ASSIGNED TASK:
Transcribe exactly the lines from the top of the records below through the line that holds "7px; color: #c3c9d0;", both included, with no pictures.

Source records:
<<<<
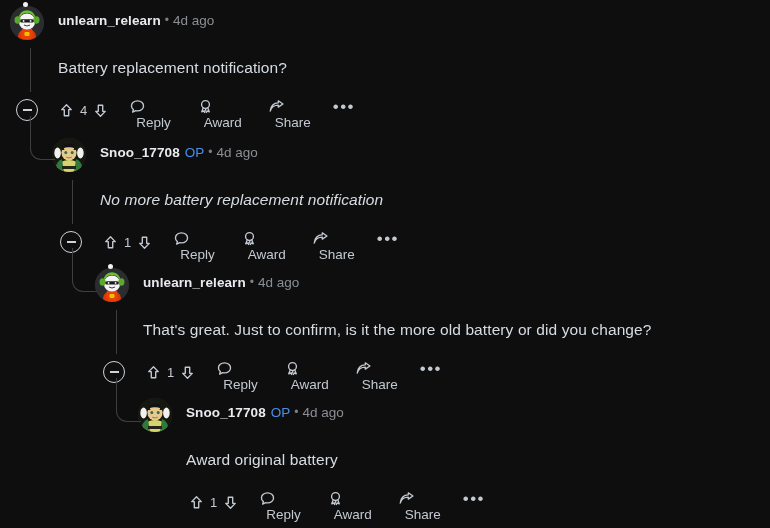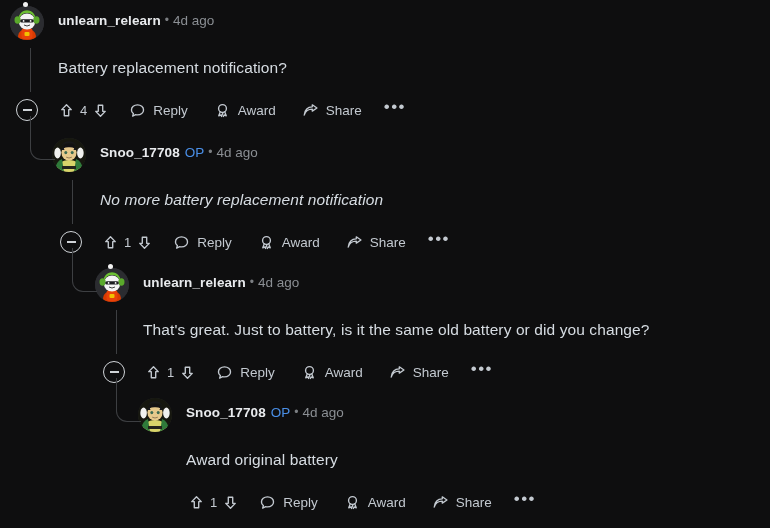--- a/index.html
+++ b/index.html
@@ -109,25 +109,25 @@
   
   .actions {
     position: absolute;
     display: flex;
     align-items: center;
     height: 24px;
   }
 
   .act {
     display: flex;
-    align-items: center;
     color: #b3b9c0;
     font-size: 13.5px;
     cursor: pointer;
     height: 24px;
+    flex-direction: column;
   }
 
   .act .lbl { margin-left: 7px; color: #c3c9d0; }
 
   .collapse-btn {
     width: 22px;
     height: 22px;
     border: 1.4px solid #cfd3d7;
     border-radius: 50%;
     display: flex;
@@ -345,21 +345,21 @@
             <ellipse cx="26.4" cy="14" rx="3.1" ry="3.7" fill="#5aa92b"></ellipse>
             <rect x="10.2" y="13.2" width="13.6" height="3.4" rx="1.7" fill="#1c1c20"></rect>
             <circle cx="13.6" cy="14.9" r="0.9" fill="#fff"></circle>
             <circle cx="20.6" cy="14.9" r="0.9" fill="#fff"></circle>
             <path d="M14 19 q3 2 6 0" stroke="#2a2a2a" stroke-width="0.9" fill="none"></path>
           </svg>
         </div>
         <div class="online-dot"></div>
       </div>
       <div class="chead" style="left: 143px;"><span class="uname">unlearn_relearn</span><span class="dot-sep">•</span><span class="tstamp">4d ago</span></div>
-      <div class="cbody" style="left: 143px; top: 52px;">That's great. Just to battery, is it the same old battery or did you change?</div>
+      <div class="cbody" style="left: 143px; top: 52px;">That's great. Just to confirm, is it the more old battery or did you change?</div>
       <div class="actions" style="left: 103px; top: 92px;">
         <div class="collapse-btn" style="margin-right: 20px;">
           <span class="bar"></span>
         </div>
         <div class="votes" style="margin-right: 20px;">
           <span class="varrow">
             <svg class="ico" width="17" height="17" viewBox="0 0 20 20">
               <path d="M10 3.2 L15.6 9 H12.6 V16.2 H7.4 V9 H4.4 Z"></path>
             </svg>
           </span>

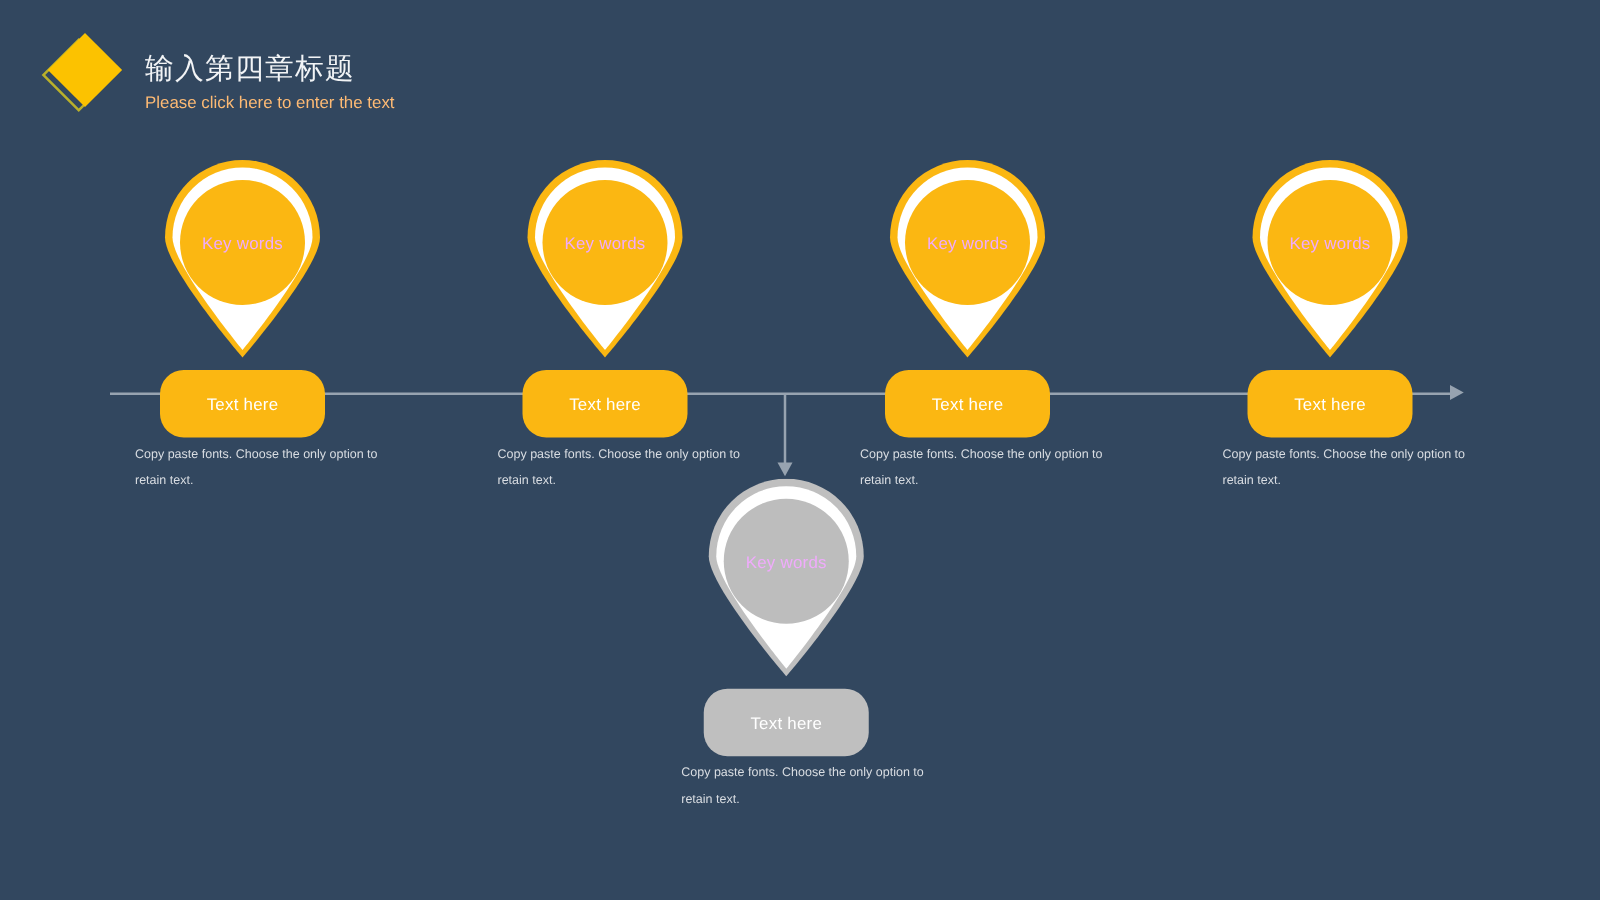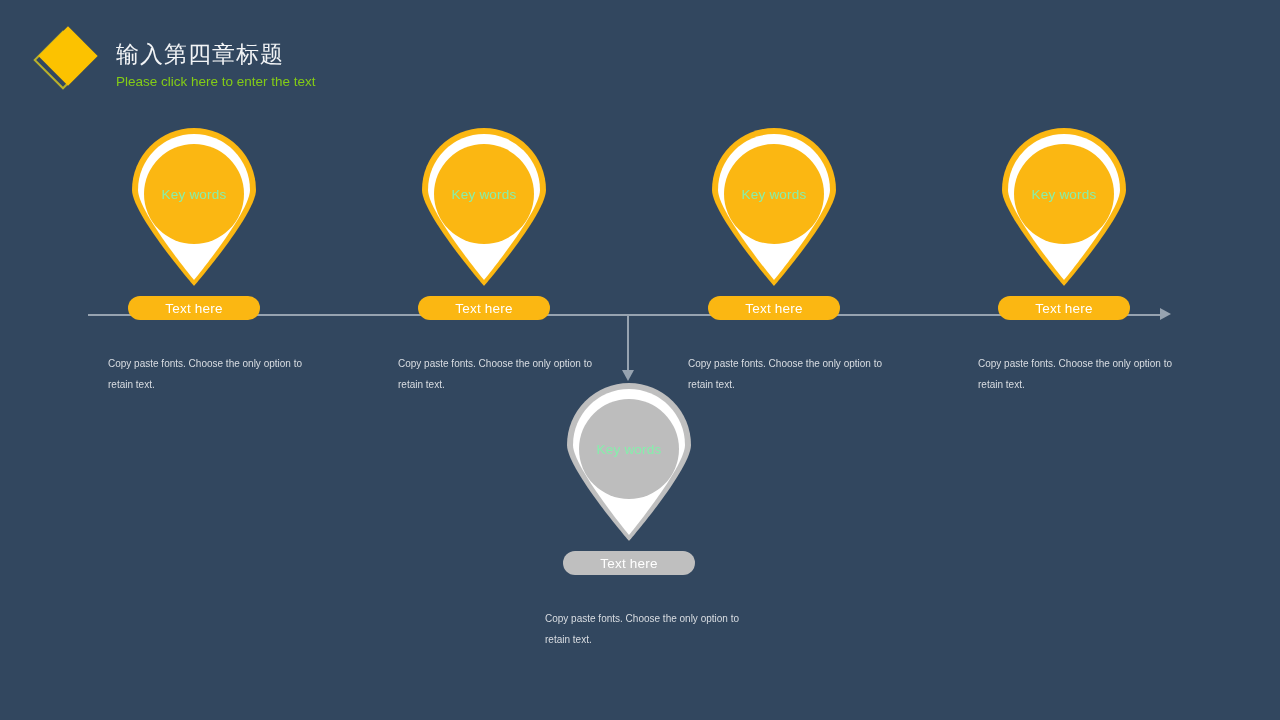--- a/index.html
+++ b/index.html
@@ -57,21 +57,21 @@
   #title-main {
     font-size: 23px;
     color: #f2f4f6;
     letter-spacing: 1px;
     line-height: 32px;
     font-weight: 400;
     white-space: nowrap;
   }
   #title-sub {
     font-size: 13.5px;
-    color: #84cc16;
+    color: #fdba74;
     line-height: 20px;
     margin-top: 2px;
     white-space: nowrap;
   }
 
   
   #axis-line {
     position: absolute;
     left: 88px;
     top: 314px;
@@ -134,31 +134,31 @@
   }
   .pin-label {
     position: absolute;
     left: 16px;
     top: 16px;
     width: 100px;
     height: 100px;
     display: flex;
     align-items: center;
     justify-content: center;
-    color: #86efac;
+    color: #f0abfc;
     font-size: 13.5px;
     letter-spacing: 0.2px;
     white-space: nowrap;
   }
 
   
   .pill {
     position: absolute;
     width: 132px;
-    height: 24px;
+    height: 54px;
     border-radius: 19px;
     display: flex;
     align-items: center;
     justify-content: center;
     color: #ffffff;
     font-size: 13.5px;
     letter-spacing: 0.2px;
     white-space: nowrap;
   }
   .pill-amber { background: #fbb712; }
>>>>
RESULT FOR THIS TASK:
--- a/index.html
+++ b/index.html
@@ -109,25 +109,25 @@
   
   .actions {
     position: absolute;
     display: flex;
     align-items: center;
     height: 24px;
   }
 
   .act {
     display: flex;
-    align-items: center;
     color: #b3b9c0;
     font-size: 13.5px;
     cursor: pointer;
     height: 24px;
+    flex-direction: column;
   }
 
   .act .lbl { margin-left: 7px; color: #c3c9d0; }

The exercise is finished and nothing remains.